Upon completing his degree, Christopher returned to NCAR, this time as an Associate Scientist, primarily working on various Research Applications Laboratory projects for the betterment of society. While there, he contributed to journal articles and conference papers, helped publish datasets, developed his coding and modeling skills, and served as a SOARS coach and mentor.
While at NCAR, the director of Education and Outreach (a former director of the SOARS program) introduced Christopher to a postdoctoral researcher – Dr. Kevin Ash. Christopher moved to Gainesville for the Fall 2019 semester, as Dr. Ash’s first graduate student.
What’s he been doing at UF?
Christopher is grateful to join the Department of Geography as a Research Assistant. Since becoming a GeoGator, he has been working with Dr. Ash on the Verification of the Origins of Rotation in Tornadoes EXperiment-Southeast (VORTEX-SE) project. Christopher has been working with a data set that considers perspectives, perceptions, experiences, and the protective behavior around tornadoes and risk – with a focus on people in the southeast who live in manufactured homes. With the advent of the global coronavirus pandemic, Christopher is working with Dr. Ash and colleagues to assess how folks include coronavirus and physical distancing into their sheltering decisions as part of the Tornado Sheltering COVID-19 Survey project.
In his first semester at UF, Christopher took GEO6938 Communicating Science with Stephen Mullens where he applied practical strategies for engaging and effective communication and developed narrative skills for explaining scientific findings.

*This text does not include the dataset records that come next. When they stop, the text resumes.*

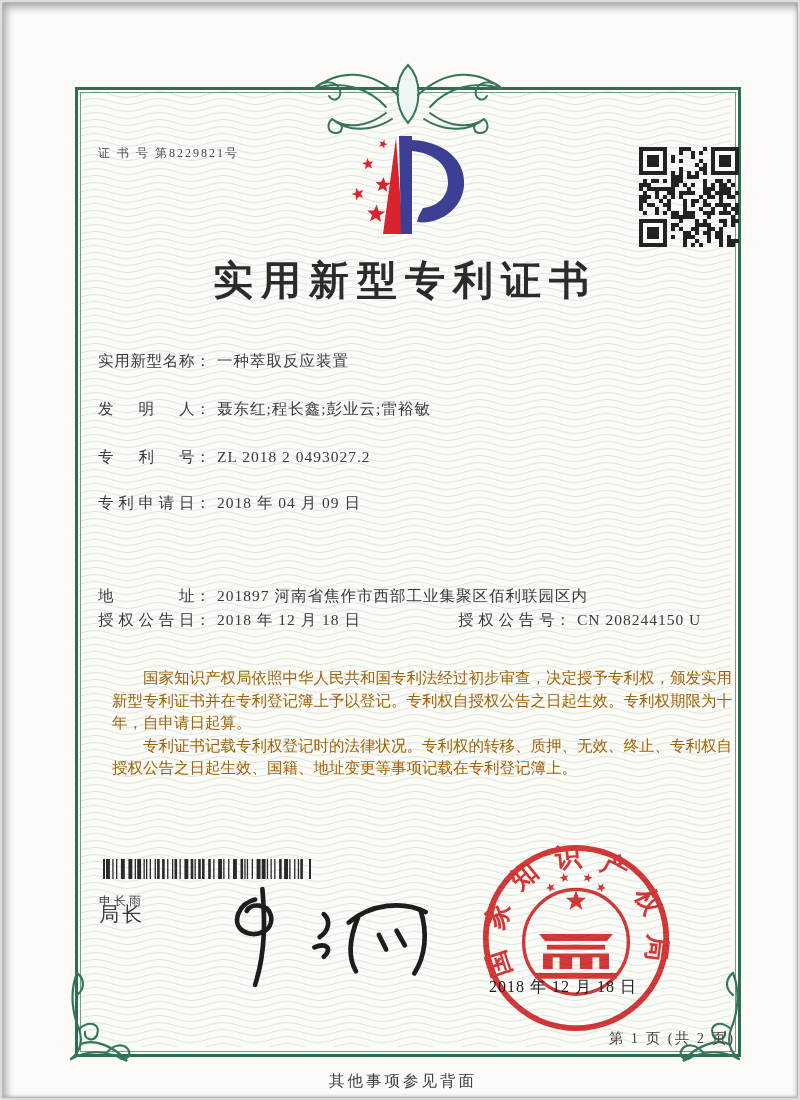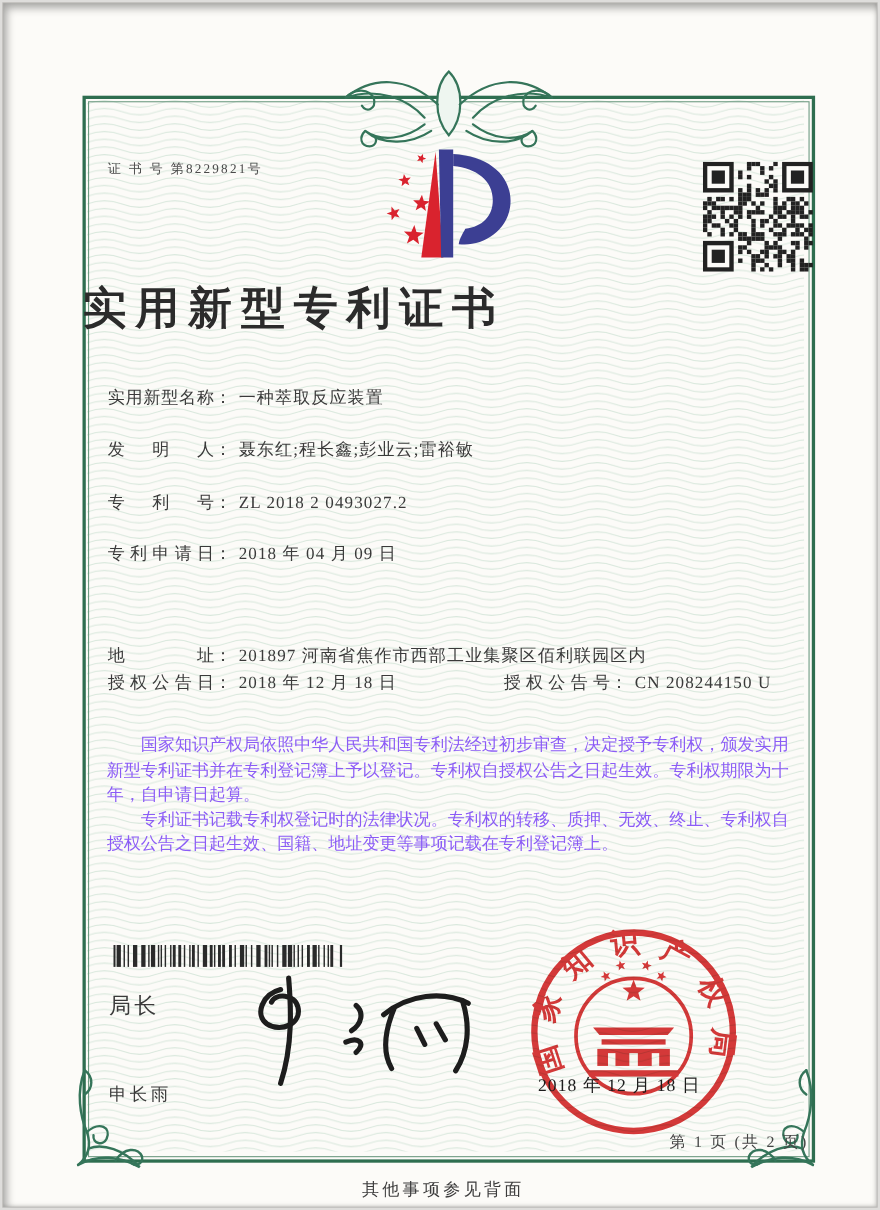--- a/index.html
+++ b/index.html
@@ -17,7 +17,7 @@
   .cert-no{left:95px;top:142px;font-size:12px;letter-spacing:2px;color:#4a4a4a;text-align:center;}
   .logo{left:330px;top:128px;width:150px;height:112px;}
   .qr{left:636px;top:144px;width:100px;height:100px;}
-  .title{left:72px;top:250px;width:660px;font-size:40px;font-weight:bold;
+  .title{left:72px;top:250px;width:660px;text-align:center;font-size:40px;font-weight:bold;
          letter-spacing:8px;color:#2b2b2b;}
   .frow{left:95px;font-size:15.5px;letter-spacing:.5px;white-space:nowrap;}
   .flabel{display:inline-block;width:97px;text-align:justify;text-align-last:justify;vertical-align:top;}

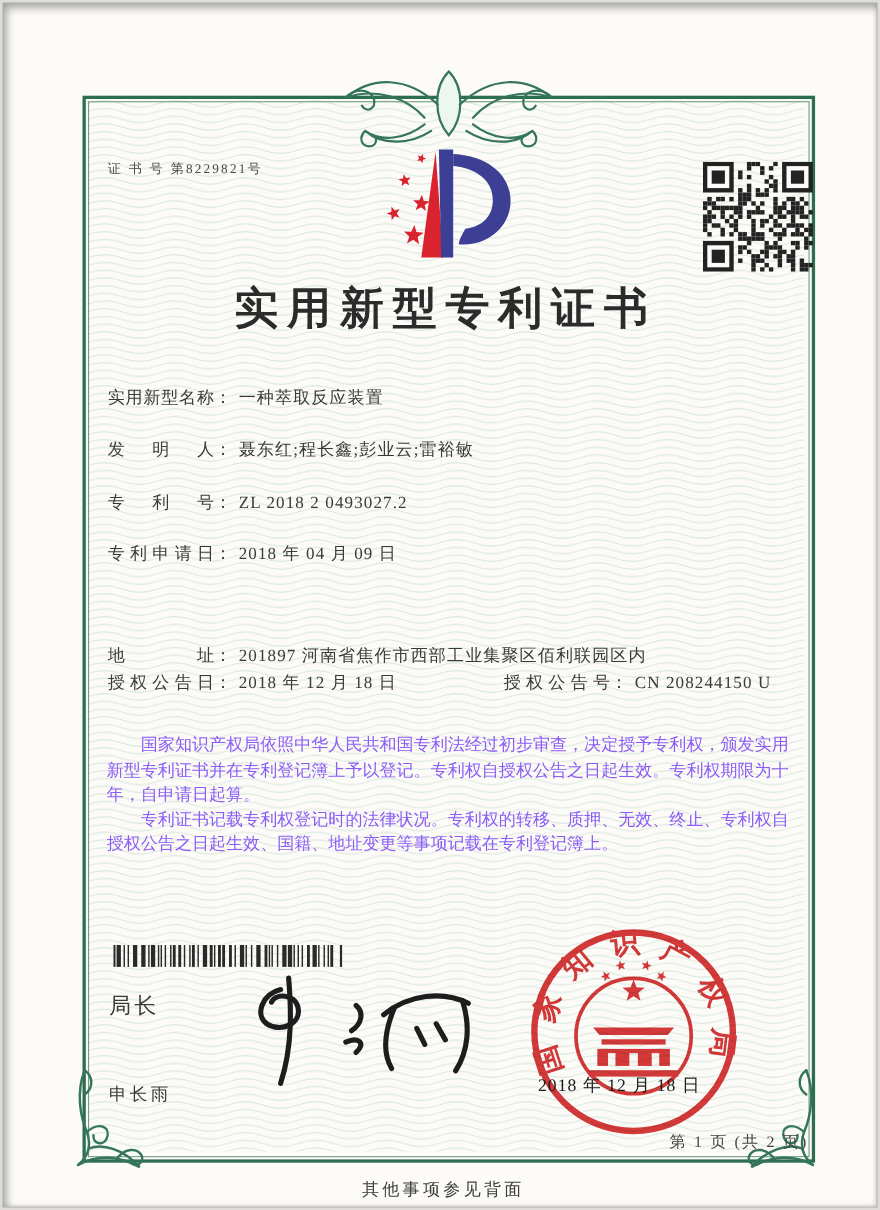--- a/index.html
+++ b/index.html
@@ -24,7 +24,7 @@
   .fcolon{display:inline-block;margin-right:6px;}
   .fvalue{letter-spacing:1px;}
   .grant2{position:absolute;left:360px;top:0;white-space:nowrap;}
-  .paras{left:94px;top:664px;width:620px;font-size:15.5px;line-height:22.5px;text-align:justify;color:#8b5cf6;}
+  .paras{left:109px;top:664px;width:620px;font-size:15.5px;line-height:22.5px;text-align:justify;color:#a16207;}
   .paras p{margin:0;text-indent:2em;}
   .barcode{left:100px;top:856px;width:210px;height:20px;}
   .signer-title{left:96px;top:898px;font-size:20px;letter-spacing:3px;}

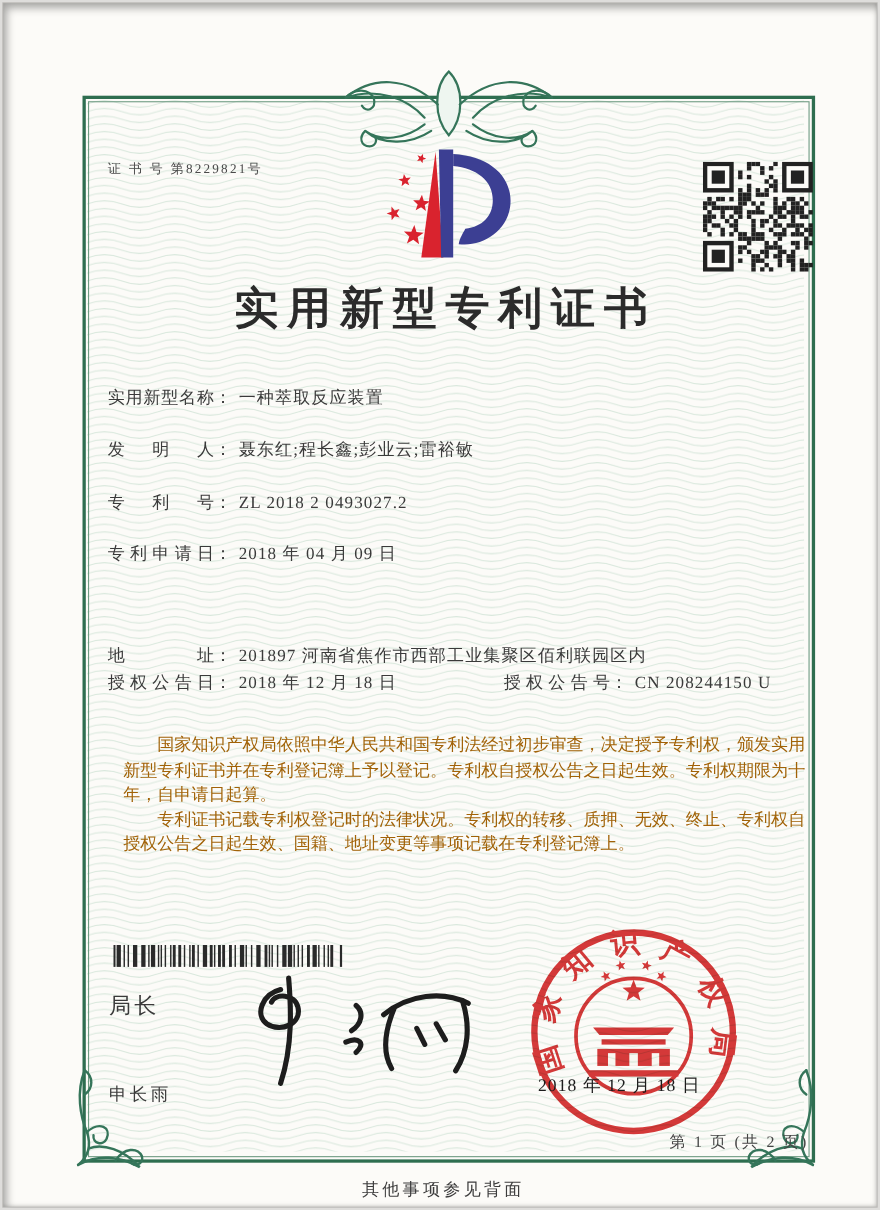--- a/index.html
+++ b/index.html
@@ -28,7 +28,7 @@
   .paras p{margin:0;text-indent:2em;}
   .barcode{left:100px;top:856px;width:210px;height:20px;}
   .signer-title{left:96px;top:898px;font-size:20px;letter-spacing:3px;}
-  .signer-name{left:96px;top:982px;font-size:16px;letter-spacing:3px;}
+  .signer-name{left:96px;top:890px;font-size:12px;letter-spacing:3px;}
   .signature{left:212px;top:882px;width:230px;height:104px;}
   .seal{left:476px;top:838px;width:194px;height:194px;mix-blend-mode:multiply;opacity:.93;}
   .seal-date{left:486px;top:974px;font-size:16px;color:#1c1c1c;letter-spacing:1px;z-index:4;}

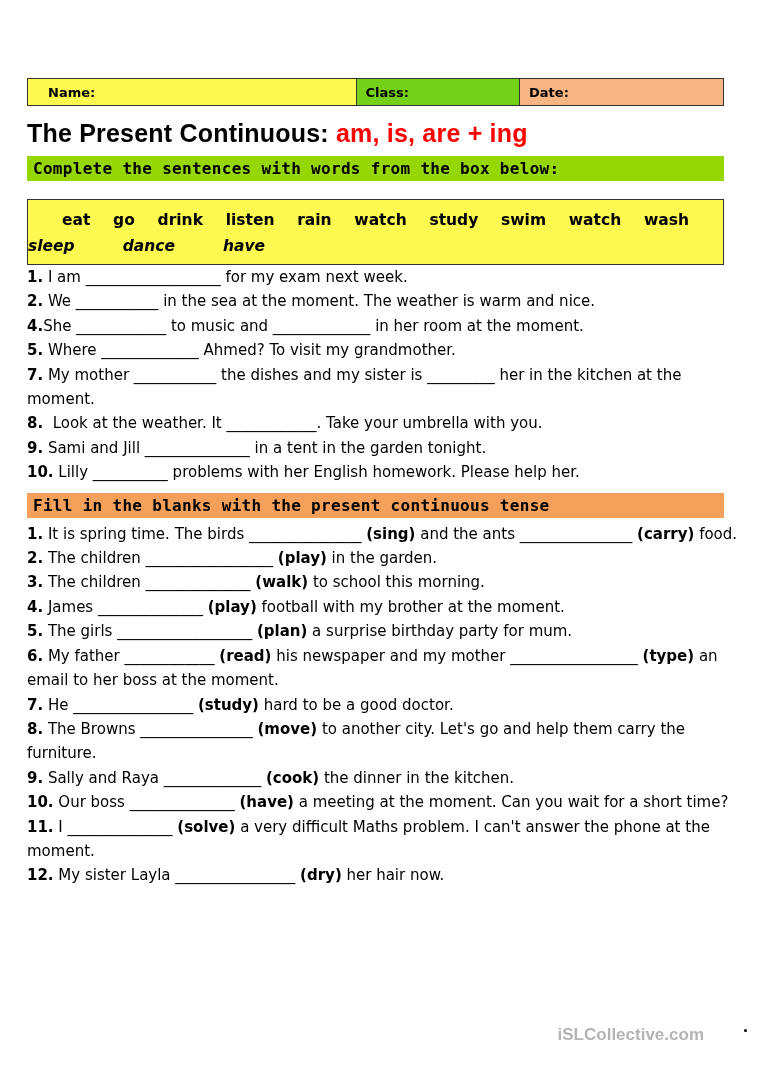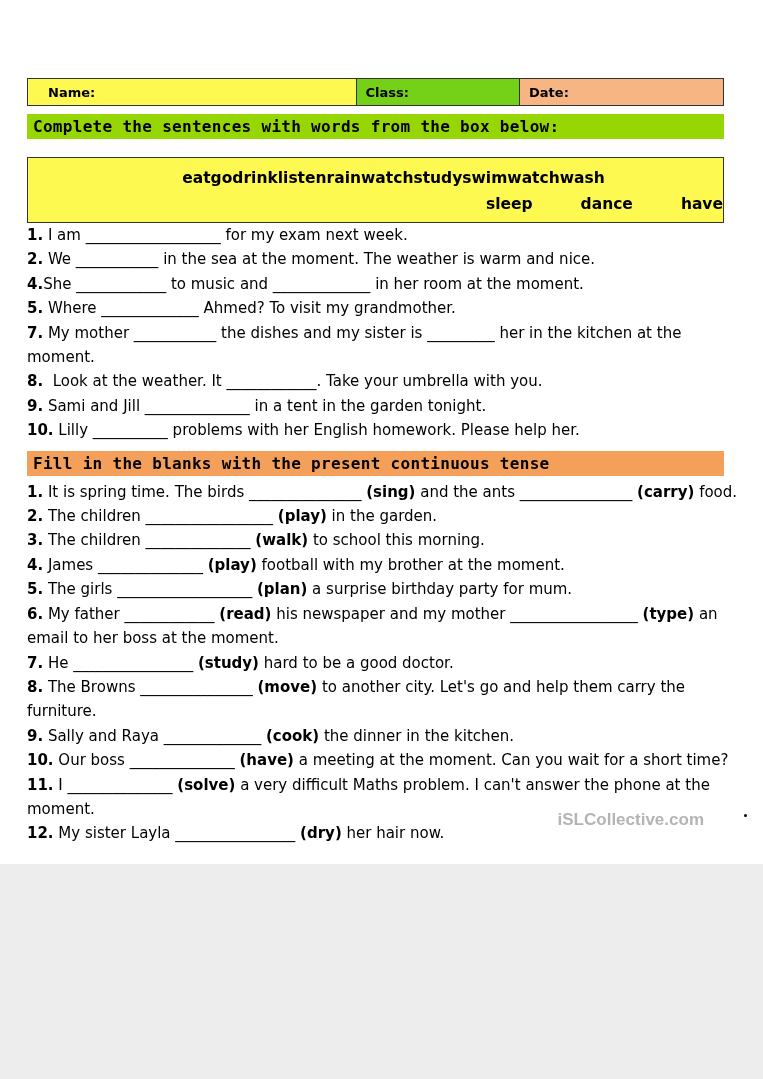--- a/index.html
+++ b/index.html
@@ -6,7 +6,7 @@
   html,body { margin:0; padding:0; background:#ededed; }
   .page {
     position:relative;
-    width:763px; height:864px;
+    width:763px; height:1079px;
     background:#ffffff;
     font-family:"DejaVu Sans", sans-serif;
     color:#000;

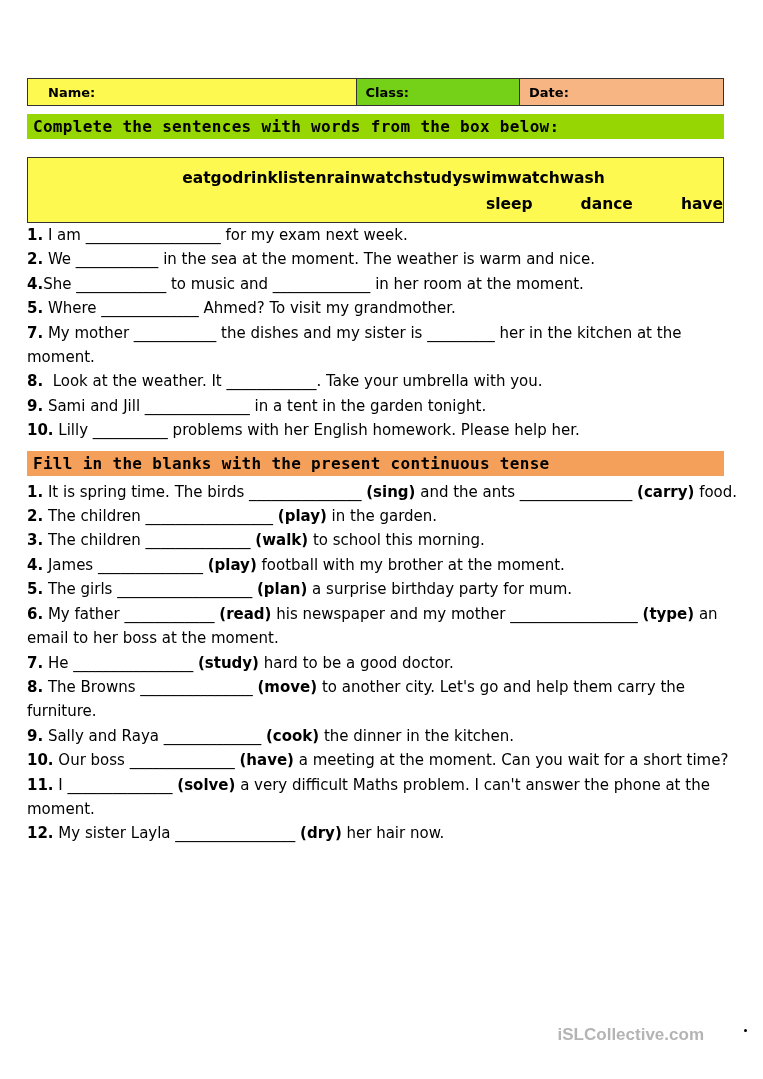--- a/index.html
+++ b/index.html
@@ -93,6 +93,7 @@
     </tbody>
       </table>
 
+    <h1 class="title"><span>The Present Continuous: </span><span class="red">am, is, are + ing</span></h1>
 
     <div class="bar lime">Complete the sentences with words from the box below:</div>
 

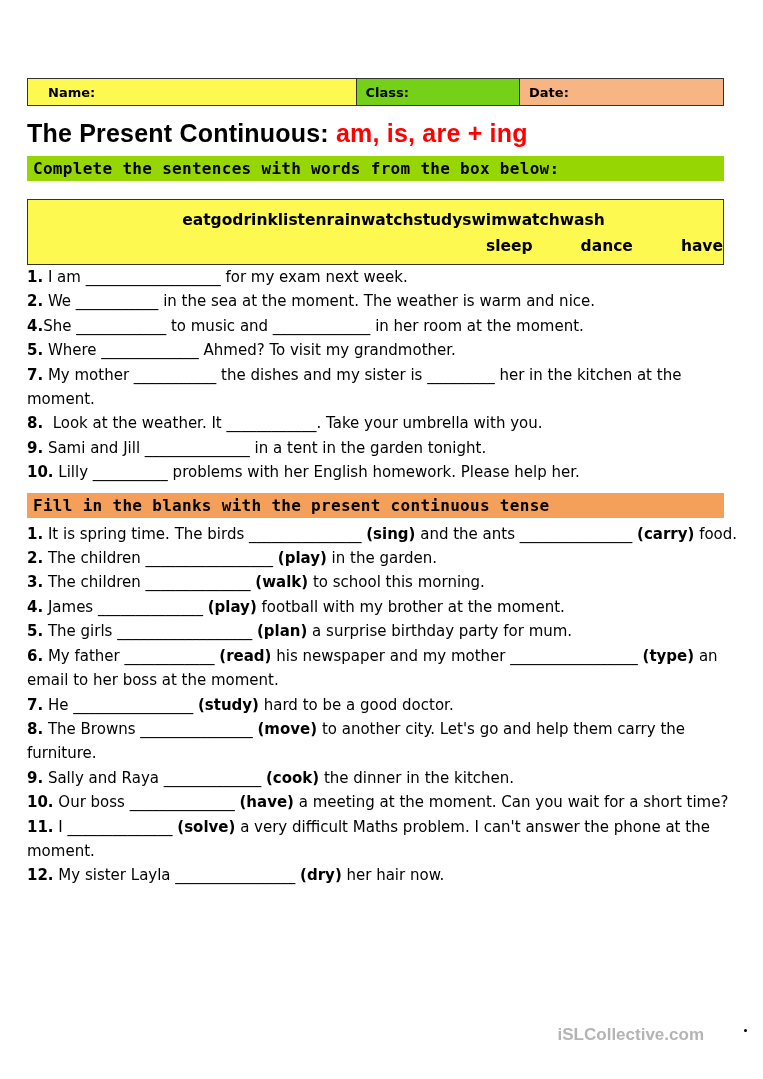--- a/index.html
+++ b/index.html
@@ -54,7 +54,7 @@
     padding:7px 0 5px 0;
   }
   .wb-line { display:flex; line-height:26px; }
-  .wb-line1 { justify-content:center; padding:0 34px;margin-left:36px; }
+  .wb-line1 { justify-content:space-between; padding:0 34px; }
   .wb-line2 { justify-content:flex-end; gap:48px; }
 
   

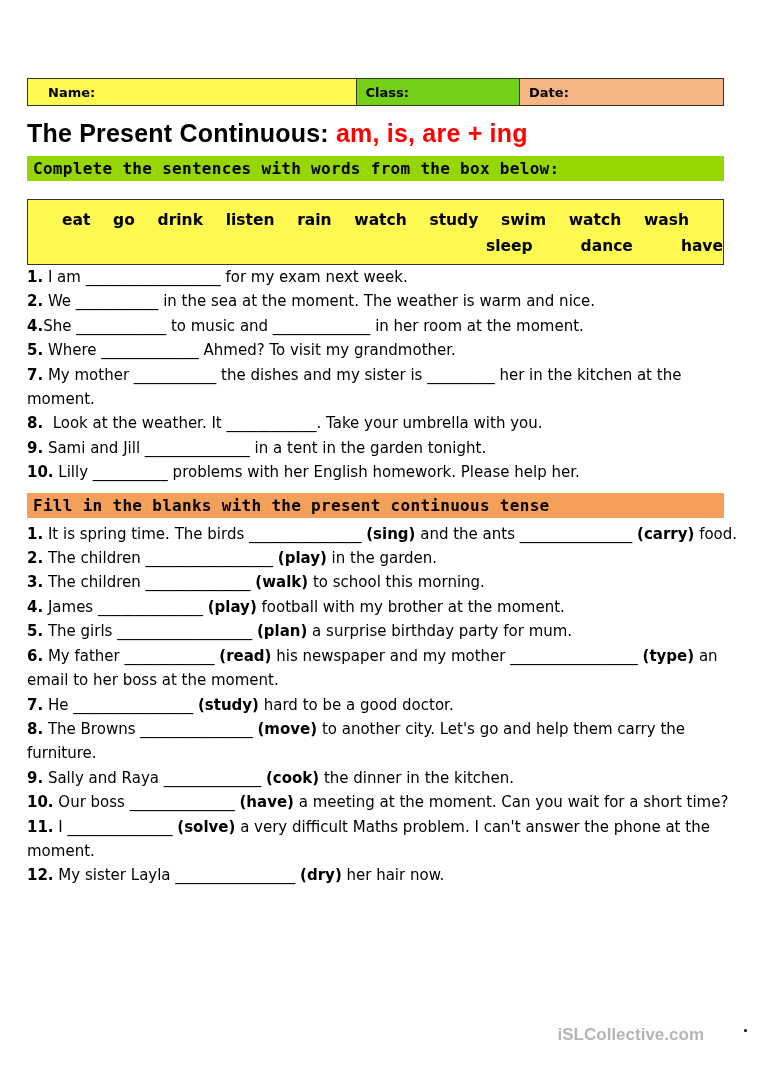--- a/index.html
+++ b/index.html
@@ -55,7 +55,7 @@
   }
   .wb-line { display:flex; line-height:26px; }
   .wb-line1 { justify-content:space-between; padding:0 34px; }
-  .wb-line2 { justify-content:flex-end; gap:48px; }
+  .wb-line2 { justify-content:flex-start; gap:48px;font-style:italic; }
 
   
   .sentences { width:716px; font-size:15px; }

This summer, Christopher worked on his latest paper (non-refereed), Examining Survey Responses on Tornado Sheltering during the Novel Coronavirus Disease Pandemic, which is expected to be available shortly via the NCAR|UCAR OpenSky respository. The paper investigates how tornado sheltering needs and the novel coronavirus disease (COVID-19) pandemic intersect in relation to human risk perception and intended behavior for tornado threats and is based on Christopher’s work with his SOARS mentors.
How has he been holding up during the pandemic?
Living in graduate housing on campus, Christopher has been going on lots of nice long walks around campus. His walks generally stay on campus (where there seem to be fewer mosquitoes), but they occasionally extend as far as Tienda Latinoamerica on SE 13th St. While walking around, Christopher has been engaging in his favorite pastime – photography.
Christopher also has the opportunity to occasionally play (socially distant) basketball and tennis.
While navigating and accepting the challenging sloped space between isolation and a do-nothing-different approach during quarantine, Christopher is committed to pursue actualization of Maya Angelou’s saying, “Do the best you can until you know better. Then when you know better, do better.”